Comme on pouvait s'y attendre, le projet rencontre l'approbation des milieux économiques en général et de la navigation intérieure en particulier. "L'élimination des goulets d'étranglement sur le Rhin doit être accélérée afin que les entreprises n'aient plus à supporter des coûts supplémentaires annuels de plusieurs millions", a récemment déclaré Karsten Tacke, le directeur général de la Landesvereinigung Unternehmerverbände (LVU) de Rhénanie-Palatinat. Selon la LVU, les grands projets tels que l'optimisation du déchargement doivent être mis en œuvre plus rapidement et de manière moins bureaucratique.

Un conseil de projet composé de représentants des Länder de Hesse et de Rhénanie-Palatinat est également impliqué dans le projet. En Hesse, les ministères de l'économie et de l'environnement plaident pour que le projet soit intégré ultérieurement dans la loi fédérale sur l'accélération des autorisations. Cela doit permettre d'accélérer les longues procédures de planification et d'autorisation. En ce qui concerne le rapport coûts-avantages du projet rhénan, les ministères hessois ont rappelé que le seul dommage économique causé par les basses eaux de 2018 s'élevait à cinq milliards d'euros.

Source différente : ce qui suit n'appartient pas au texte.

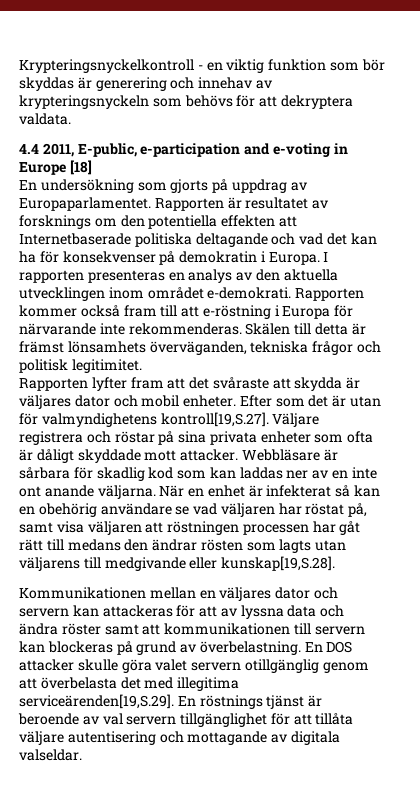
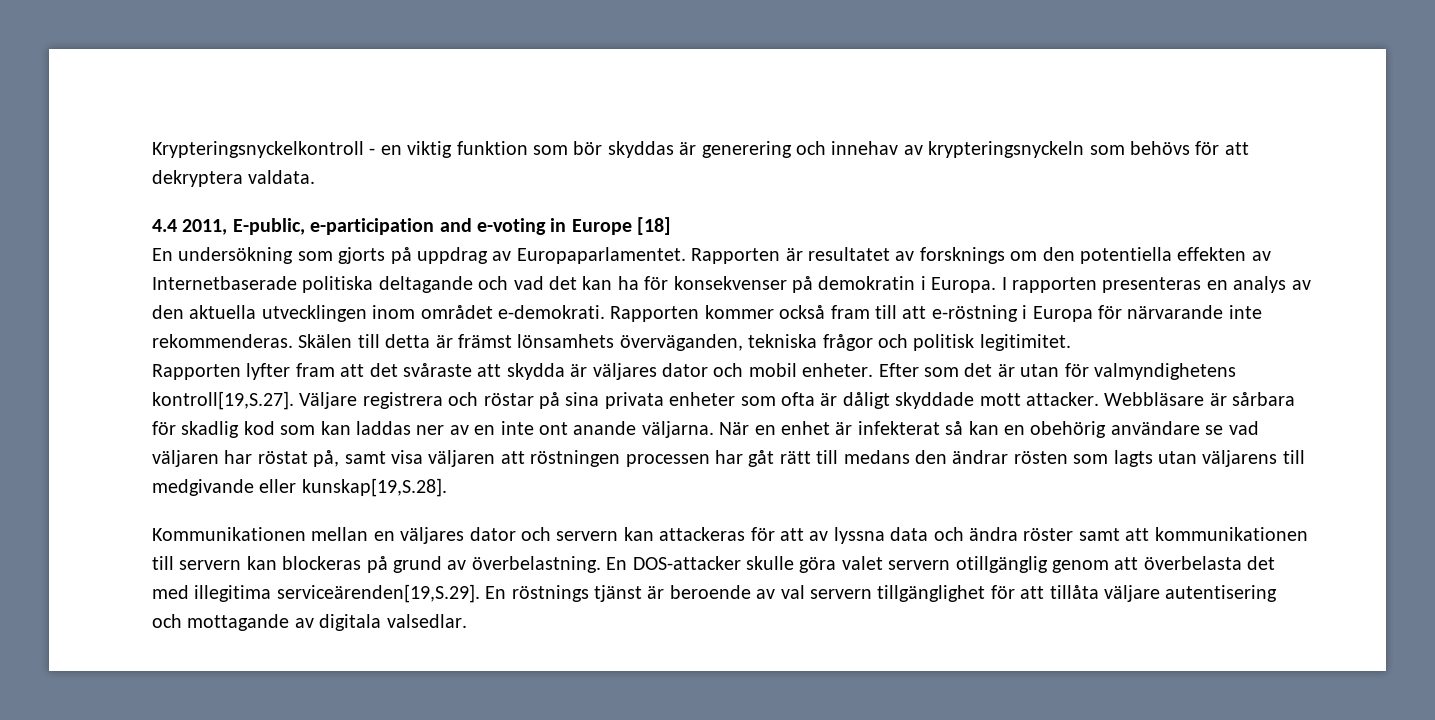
- Rapporten är resultatet av forsknings om den potentiella effekten att Internetbaserade politiska deltagande och vad det kan ha för konsekvenser på demokratin i Europa.
+ Rapporten är resultatet av forsknings om den potentiella effekten av Internetbaserade politiska deltagande och vad det kan ha för konsekvenser på demokratin i Europa.
- En DOS attacker skulle göra valet servern otillgänglig genom att överbelasta det med illegitima serviceärenden[19,S.29]. En röstnings tjänst är beroende av val servern tillgänglighet för att tillåta väljare autentisering och mottagande av digitala valseldar.
+ En DOS-attacker skulle göra valet servern otillgänglig genom att överbelasta det med illegitima serviceärenden[19,S.29]. En röstnings tjänst är beroende av val servern tillgänglighet för att tillåta väljare autentisering och mottagande av digitala valsedlar.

Pour le groupe chimique BASF, dont le siège se trouve à Ludwigshafen sur le Rhin, les conséquences financières de l'étiage de 2018 se sont élevées à 250 millions d'euros selon les données du groupe. Depuis, BASF a pris ses propres mesures. Un système numérique d'alerte précoce pour les basses eaux a été mis en place avec l'Institut fédéral d'hydrologie, le nombre de bateaux adaptés aux basses eaux a plus que doublé et on mise davantage sur les modes de transport alternatifs comme le train.

Un projet contesté par les défenseurs de la nature

Néanmoins, selon BASF, 40 pour cent du volume de transport est toujours effectué par bateau. En moyenne, 15 bateaux de navigation intérieure sont traités chaque jour. En ce qui concerne l'optimisation du déchargement sur le Rhin moyen, BASF a déclaré : "Malheureusement, la mise en œuvre de ce projet extrêmement important est significativement retardée par une longue procédure d'autorisation et un manque de personnel dans les autorités compétentes".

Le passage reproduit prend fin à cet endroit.